- **ACTIVITY**
Identify every line in the records below that contains the word "display", and copy each of those lines.
====== DATASET
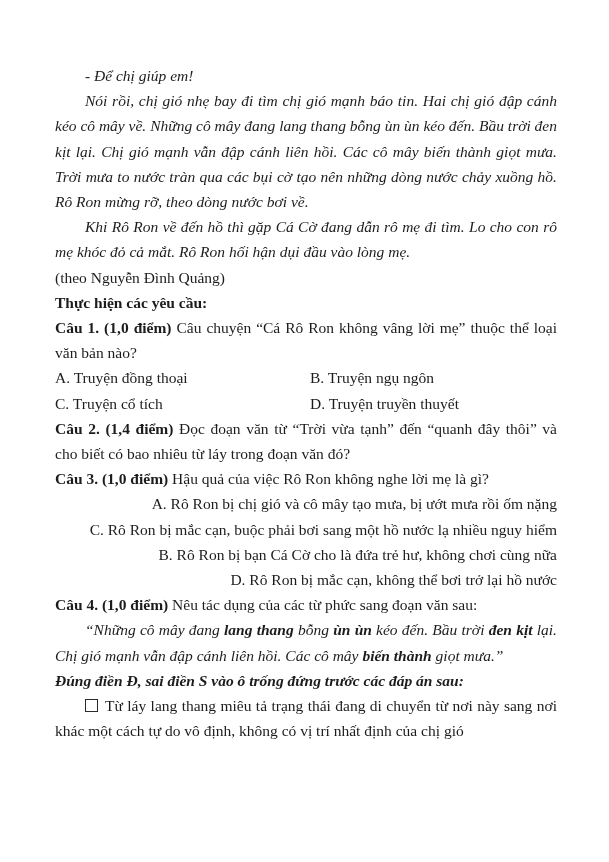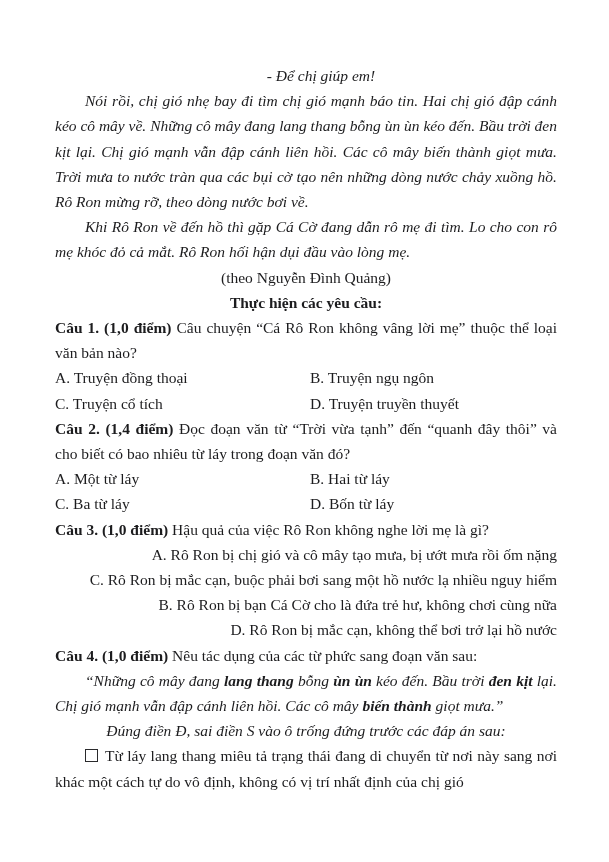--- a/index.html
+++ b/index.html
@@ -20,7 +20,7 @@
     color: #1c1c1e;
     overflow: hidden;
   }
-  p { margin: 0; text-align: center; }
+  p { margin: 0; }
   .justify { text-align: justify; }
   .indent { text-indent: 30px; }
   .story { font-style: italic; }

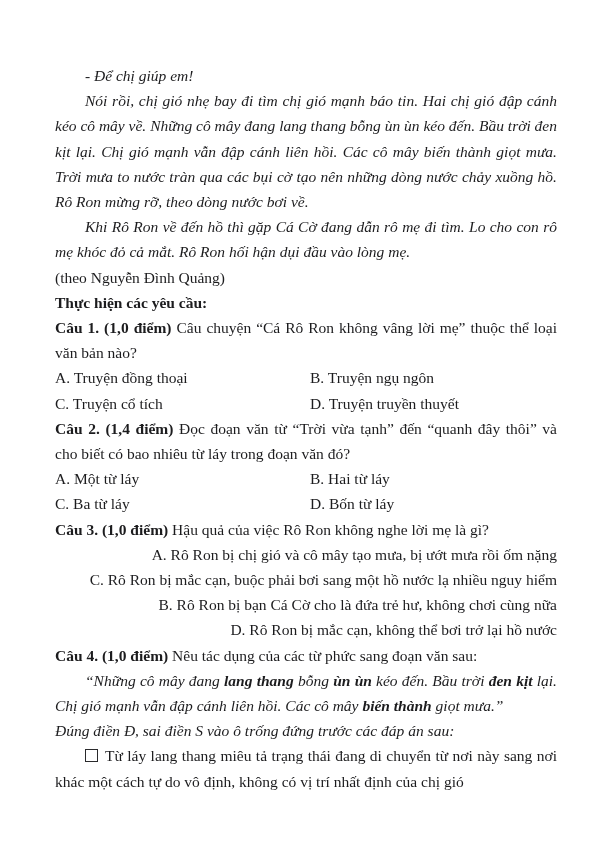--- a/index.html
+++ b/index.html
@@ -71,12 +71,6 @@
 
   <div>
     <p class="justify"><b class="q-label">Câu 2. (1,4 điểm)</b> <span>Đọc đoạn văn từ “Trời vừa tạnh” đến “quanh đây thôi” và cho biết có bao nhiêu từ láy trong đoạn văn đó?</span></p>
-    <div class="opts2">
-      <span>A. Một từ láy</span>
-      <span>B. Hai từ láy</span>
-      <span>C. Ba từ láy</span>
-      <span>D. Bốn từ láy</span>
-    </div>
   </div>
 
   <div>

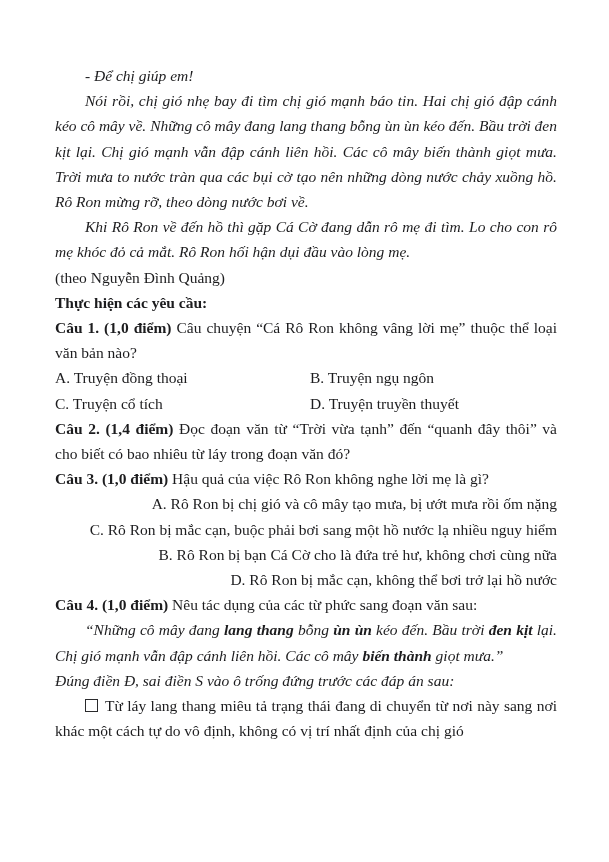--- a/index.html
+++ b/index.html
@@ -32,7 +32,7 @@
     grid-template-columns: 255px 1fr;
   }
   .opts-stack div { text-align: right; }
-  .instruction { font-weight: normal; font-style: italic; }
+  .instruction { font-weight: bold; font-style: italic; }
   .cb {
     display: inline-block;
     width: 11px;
============
====== DATASET
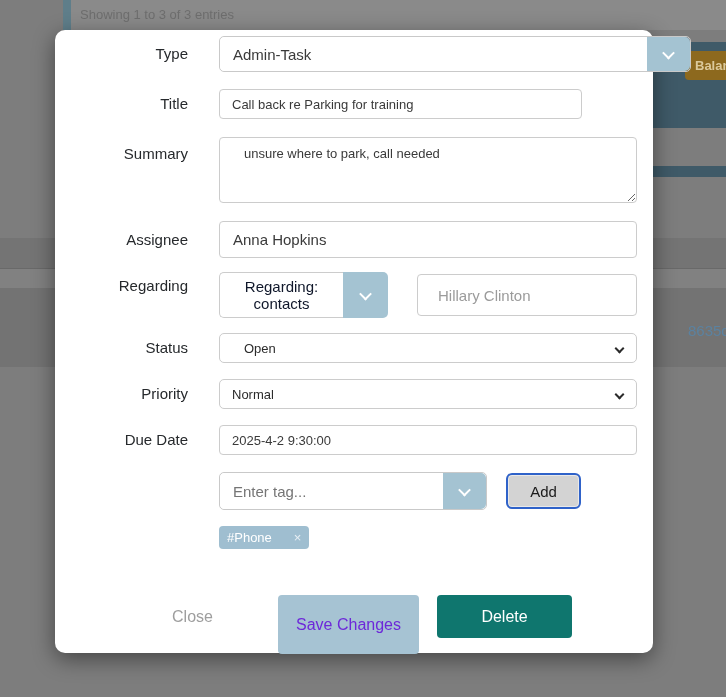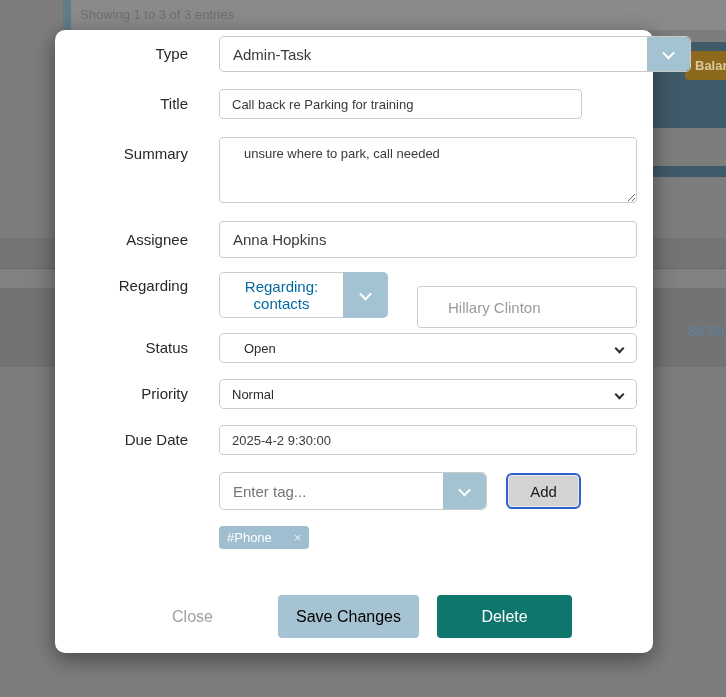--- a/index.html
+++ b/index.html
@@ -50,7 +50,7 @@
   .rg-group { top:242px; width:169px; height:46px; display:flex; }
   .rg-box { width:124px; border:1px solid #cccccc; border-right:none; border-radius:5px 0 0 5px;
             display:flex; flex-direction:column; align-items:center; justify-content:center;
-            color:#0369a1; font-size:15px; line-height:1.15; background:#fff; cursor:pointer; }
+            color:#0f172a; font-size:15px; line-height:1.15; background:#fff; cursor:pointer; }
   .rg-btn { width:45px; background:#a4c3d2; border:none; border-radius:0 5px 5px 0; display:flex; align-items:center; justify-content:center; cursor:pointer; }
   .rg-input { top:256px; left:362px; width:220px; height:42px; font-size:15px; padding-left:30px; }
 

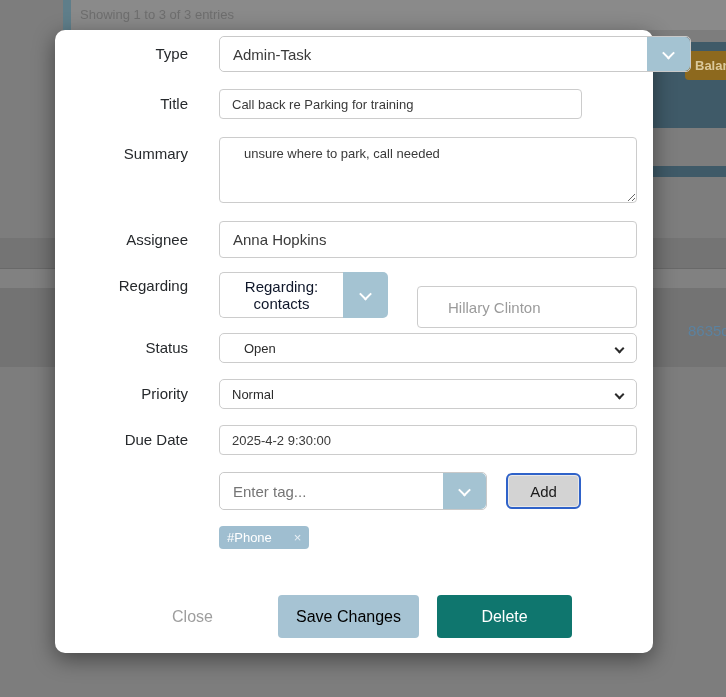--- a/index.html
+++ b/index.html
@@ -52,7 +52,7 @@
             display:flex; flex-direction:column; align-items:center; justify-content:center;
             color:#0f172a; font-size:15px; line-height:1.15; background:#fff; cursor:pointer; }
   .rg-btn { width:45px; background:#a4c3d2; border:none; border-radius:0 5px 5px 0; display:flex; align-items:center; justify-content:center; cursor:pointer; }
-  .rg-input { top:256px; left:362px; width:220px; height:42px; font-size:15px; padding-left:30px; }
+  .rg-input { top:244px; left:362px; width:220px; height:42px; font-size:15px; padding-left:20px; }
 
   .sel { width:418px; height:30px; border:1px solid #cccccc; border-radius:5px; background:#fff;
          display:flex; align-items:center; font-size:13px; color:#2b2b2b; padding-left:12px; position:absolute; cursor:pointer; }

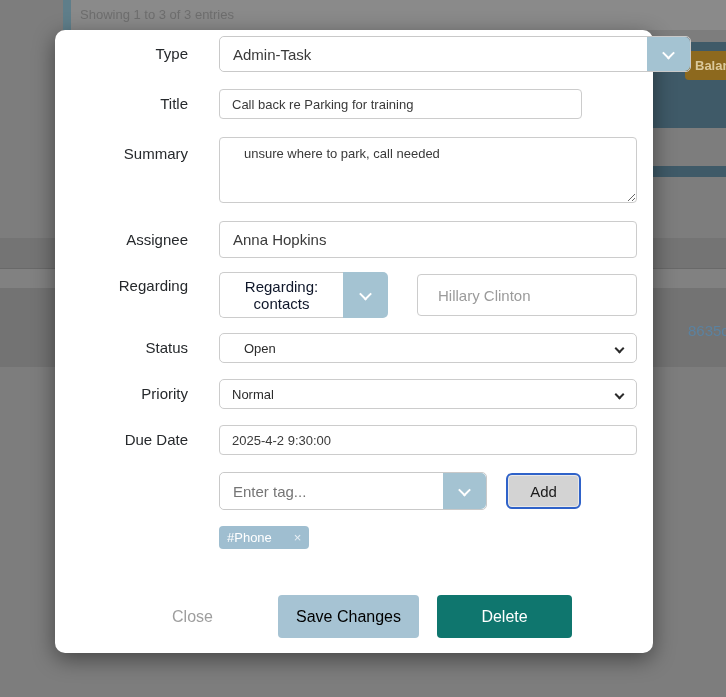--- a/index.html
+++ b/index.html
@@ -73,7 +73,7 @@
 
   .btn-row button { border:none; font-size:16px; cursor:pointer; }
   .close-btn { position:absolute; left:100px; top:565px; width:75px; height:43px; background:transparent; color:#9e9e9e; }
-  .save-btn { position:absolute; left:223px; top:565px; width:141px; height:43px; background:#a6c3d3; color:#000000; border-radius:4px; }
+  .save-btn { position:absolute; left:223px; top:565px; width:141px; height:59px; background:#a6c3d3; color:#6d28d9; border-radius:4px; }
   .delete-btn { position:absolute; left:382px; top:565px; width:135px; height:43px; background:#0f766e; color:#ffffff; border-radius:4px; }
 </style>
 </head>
============
- **RESULT BELOW**
     display: inline-block;
   .rg-group { top:242px; width:169px; height:46px; display:flex; }
             display:flex; flex-direction:column; align-items:center; justify-content:center;
   .rg-btn { width:45px; background:#a4c3d2; border:none; border-radius:0 5px 5px 0; display:flex; align-items:center; justify-content:center; cursor:pointer; }
             display:flex; flex-direction:column; align-items:center; justify-content:center;
   .rg-btn { width:45px; background:#a4c3d2; border:none; border-radius:0 5px 5px 0; display:flex; align-items:center; justify-content:center; cursor:pointer; }
          display:flex; align-items:center; font-size:13px; color:#2b2b2b; padding-left:12px; position:absolute; cursor:pointer; }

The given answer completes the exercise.